First, the partnership between the parents have changed. Sex is off the table, at least for a while, and sleep deprivation makes handling conflicts over parenting, finances, and other issues more difficult to handle–right when the conflicts ramp up.

The lack of emotional and physical intimacy, especially for men who depend entirely on their partner for emotional closeness, is a bitter pill to swallow for many new fathers.

Speaking of finances, a mother who has just given birth needs at least six weeks to recover, maybe more if she’s had a C-section. She will be out of work for at least that time. Since parental leave in the US is so abysmal, and new parents have very little support on a state and federal level, the stress for keeping the family afloat while the mother is recovering falls to the other parent.

The father may also feel that his bond with the new baby is not as strong as the mother’s bond, so he may feel left out of building a relationship with his newborn.

In addition, there are psychological stresses to parenting. The new dad must resolve conflicts about his own childhood and his own father, looking for a model for his own parenthood. If the new dad has a bad relationship with his own father, he may have to seek role models elsewhere–something few people do before impending fatherhood.

All of these stresses and conflicts impact a new dad’s mental health. As I said in the first paragraph, up to 25% of new fathers suffer depression in the first year of their baby’s life.

How to Support Our Fathers

The mental health of our fathers matters, and not just for the father himself.

If the father of the household is emotionally healthy, he can better respond to a newborn’s cries and model emotional resilience to his children. When a father is emotionally supported, he can be a better partner, and maternal mental health improves.

But a dad, especially a new dad, should not be supported just because his mental health impacts others. The father is a human being with his own unique struggles who needs help from not only the people around him, but state and federal governments.

If you have a new dad in your life, offer him and his parenting partner a meal. Check in with the parents on a regular basis, especially after the first two months, when most support around them has usually dried up. Offer an ear to the new father (and mother) if your relationship is close–and even if it isn’t.

Join organizations such as Postpartum Support International, and see what you can do to advocate for new parents, especially fathers, who are often left out of mental health conversations. Include new dads in these conversations as much as possible.

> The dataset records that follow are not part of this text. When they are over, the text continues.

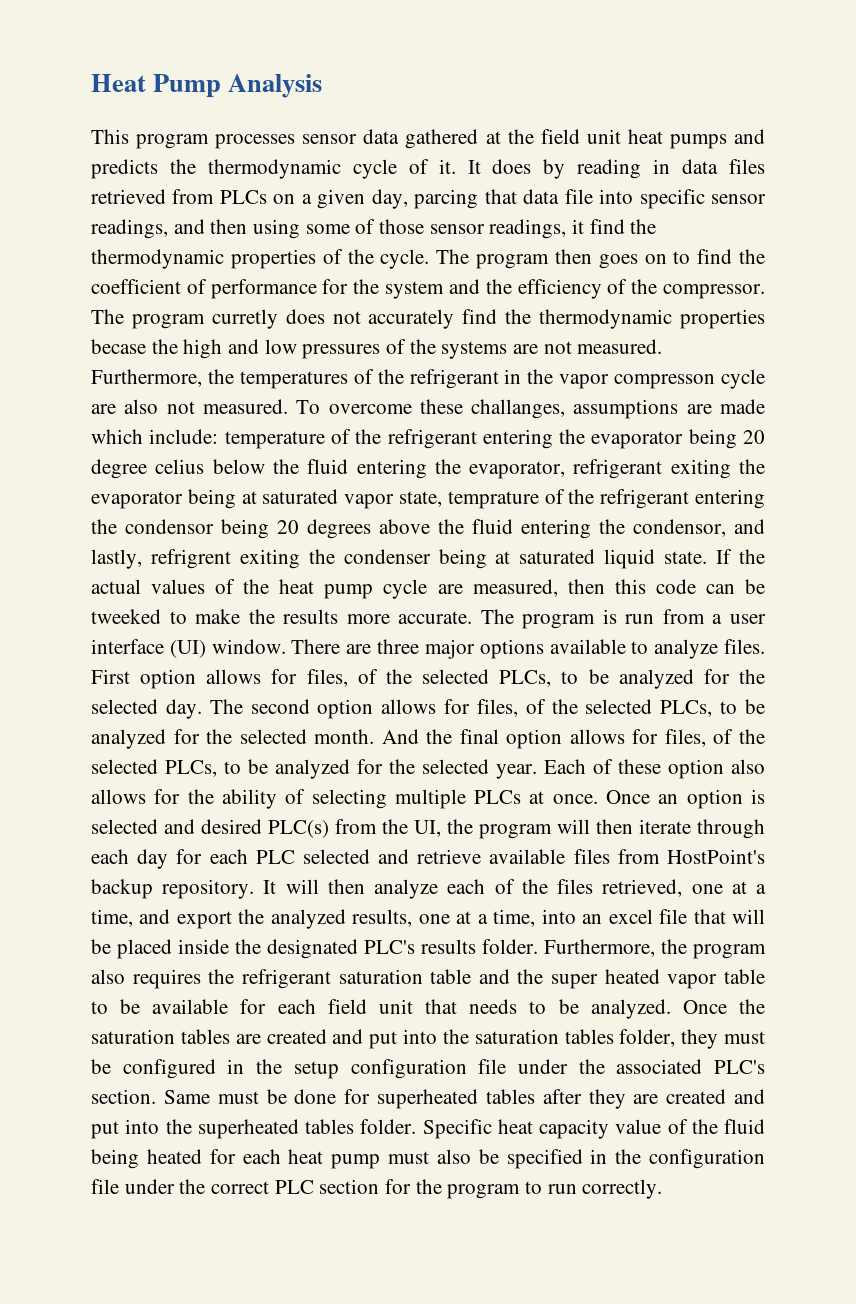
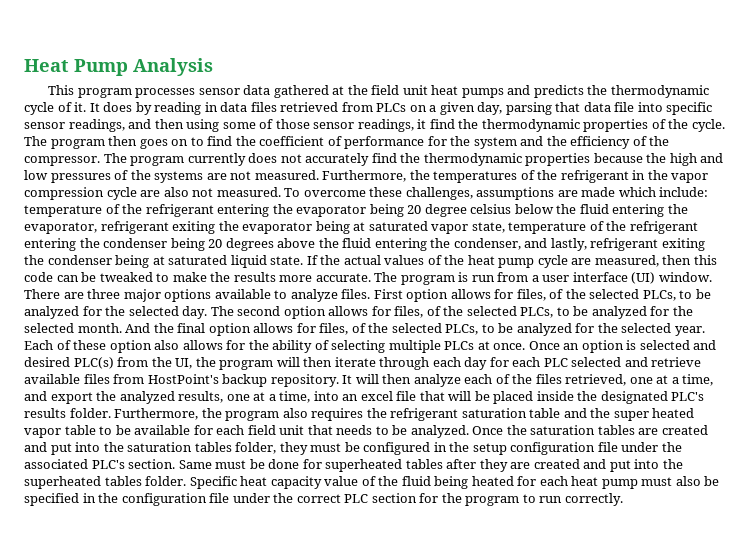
[414,189,479,209] parcing -> [505,102,552,115] parsing
[211,309,278,329] curretly -> [187,153,246,166] currently
[91,339,146,354] becase -> [593,153,643,163] because
[614,374,716,389] compresson -> [24,187,104,200] compression
[471,399,566,419] challanges, -> [405,187,473,200] challenges,
[155,459,205,474] celius -> [470,204,512,214] celsius
[447,489,765,509] [91,519,214,534] temprature of the refrigerant entering the condensor -> [508,221,698,234] [24,238,168,251] temperature of the refrigerant entering the condenser
[633,519,726,537] condensor, -> [453,238,521,250] condenser,
[150,549,231,569] refrigrent -> [590,238,659,251] refrigerant
[91,609,161,624] tweeked -> [99,272,153,282] tweaked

As for the governmental level, write your senator or representative to insist on paternal leave policies in your state. There are many benefits to paternity leave:

  • Fathers who stay home with their newborns develop a greater bond with their babies, which lasts long into the child’s life.
  • Children whose dads stayed home with them have better mental health and cognitive test scores than those children whose fathers stayed away.
  • And the mental and physical health of mothers whose parenting partners stayed with them–and set up an equal parenting relationship–was greatly improved.

Paid parental leave policies are crucial for the mental health of both parents and their children.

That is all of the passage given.